Time permitting he fashions beauty out of waste and if the requirement is big (dimensionally) it is only then that he buys glass.

Fabricating the furnace

It all started with him fabricating a furnace. Simple! Not as simple as it sounds. It took him 12 years to get the furnace right. He wanted a one foot by one foot 2 kilowatt electric furnace that would work on a single phase (of electricity); reaches 850 – 1000 degrees centigrade and the glass that he intended to make or rather mould shouldn't break either.

Tall order it appeared to be, for “people were willing to fabricate the furnace but there were no guarantees about uniform heating. If heating is not uniform, glass will break,” says Joy. After his already depleting bank account was lesser by Rs. 6 lakh he had his furnace. He now works on a three phase, 12 kilowatt furnace. He even fabricates small furnaces for those who want to use it for hand making glass. Competition isn't it? “Technology is not meant to be locked up. It should be available for people to use.”

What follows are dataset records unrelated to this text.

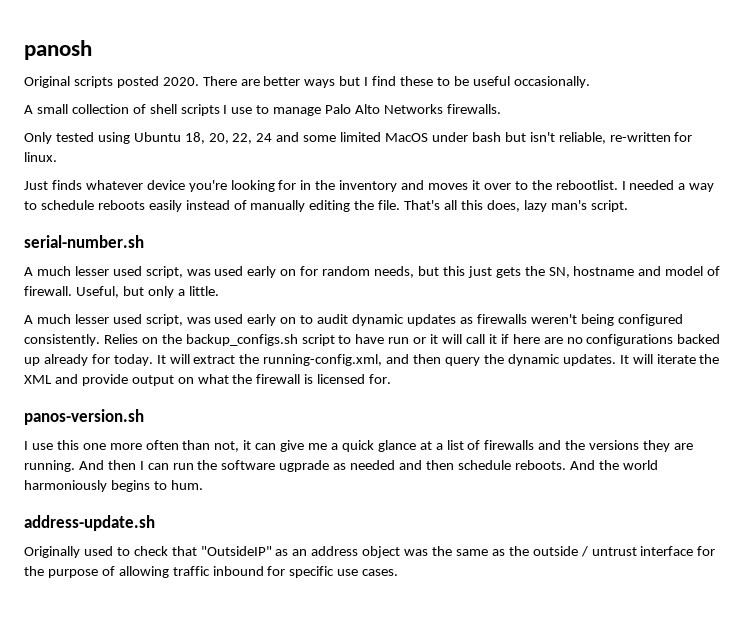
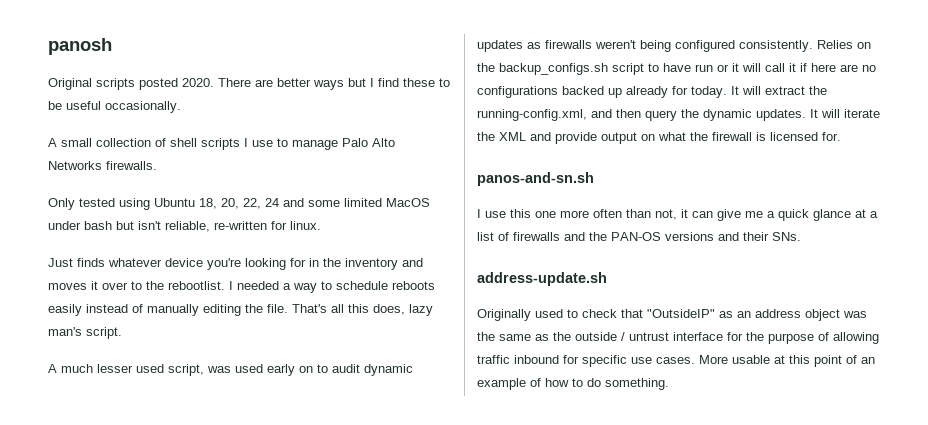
- serial-number.sh
- A much lesser used script, was used early on for random needs, but this just gets the SN, hostname and model of firewall. Useful, but only a little.
- panos-version.sh
+ panos-and-sn.sh
- I use this one more often than not, it can give me a quick glance at a list of firewalls and the versions they are running. And then I can run the software ugprade as needed and then schedule reboots. And the world harmoniously begins to hum.
+ I use this one more often than not, it can give me a quick glance at a list of firewalls and the PAN-OS versions and their SNs.
+ More usable at this point of an example of how to do something.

He has bitter-sweet memories of the early times. Running out of money and not wanting to ask his father, of the desperation of not being able to show what he had in mind. Of what his then newly-married wife would have thought about him. “She went home and told her folks ‘something's amiss with my husband! He wants to BEND glass,” he recalls laughing. There was no way he was going to get a loan for ‘this'. “If I was making interlocking tiles or recycling plastic I would have got a loan easily. But not for this, because I had nothing to show as a sample.”

His love affair with glass began when he was very young. Joy is trained in printing technology; he worked as a creative consultant for a resort, he has tried his hand at eco-farming…he has even made reinforced bricks made of mud (‘not clay'). Now almost 18 years after he embarked on the quest for the perfect furnace, he is content (restless in parts) about the place where he is at now.

All the talk about ‘THE' furnace arouses curiosity. Joy takes us to his studio/workshop adjacent to his house in Eroor. There ‘she' sits, the furnace occupying pride of place at the centre of the workshop. Joy explains how it works. There are freshly ‘moulded' glass ‘bubbles' waiting to be taken out and ‘polished'. Moulds, by the way, are made of ceramic. Then there is the grinding machine which uses wet process so that there is no dust and therefore no air pollution. The grinding machine too is recycled from a second hand lathe machine.

Making glass is not as easy as it sounds. Since Joy's works have more to do with fusing pieces of glass, the compatibility of glass to be fused is important.

His products are available in some stores in the city. Work on his signature store on the first floor of his house is on.

Joy is very conscientious when it comes to the environment and pollution in particular. He is proud to say that his unit is non-polluting. “My neighbours had no clue about what I was doing here. They were surprised when they were told about my glass making. No noise, no emissions…nothing at all.”

Branding is something Joy has not ventured into, for the time being. Hard Liquid has exclusivity thrust upon it, it stays a closely guarded secret. In fact some people go as far to say that some of the things that they own have been ‘imported'. “That puts paid to any recognition or offers that might come my way,” he says with a twinge of regret. Joy does, however, participate in exhibitions and trade fairs across the country.

Raw material

Raw material is not a problem. He gets it from scrap dealers or from shops with glass pieces that they cannot use. Sometimes he gets them free, generally he pays for them. Given the unconventional nature of work sales tax department officials and his chartered accountant have been equally flummoxed. “I sometimes pay Rs.1 or 75 paise for a bottle, which after I am done with will cost anywhere upwards of Rs. 200. They couldn't understand the ‘economics' of the whole thing…but then that is the economics of handmade glass or rather recycling glass.” It is value addition that costs money. Joy says he doesn't price his products too high because there is no point pricing it prohibitively. “People should be able to afford my work.”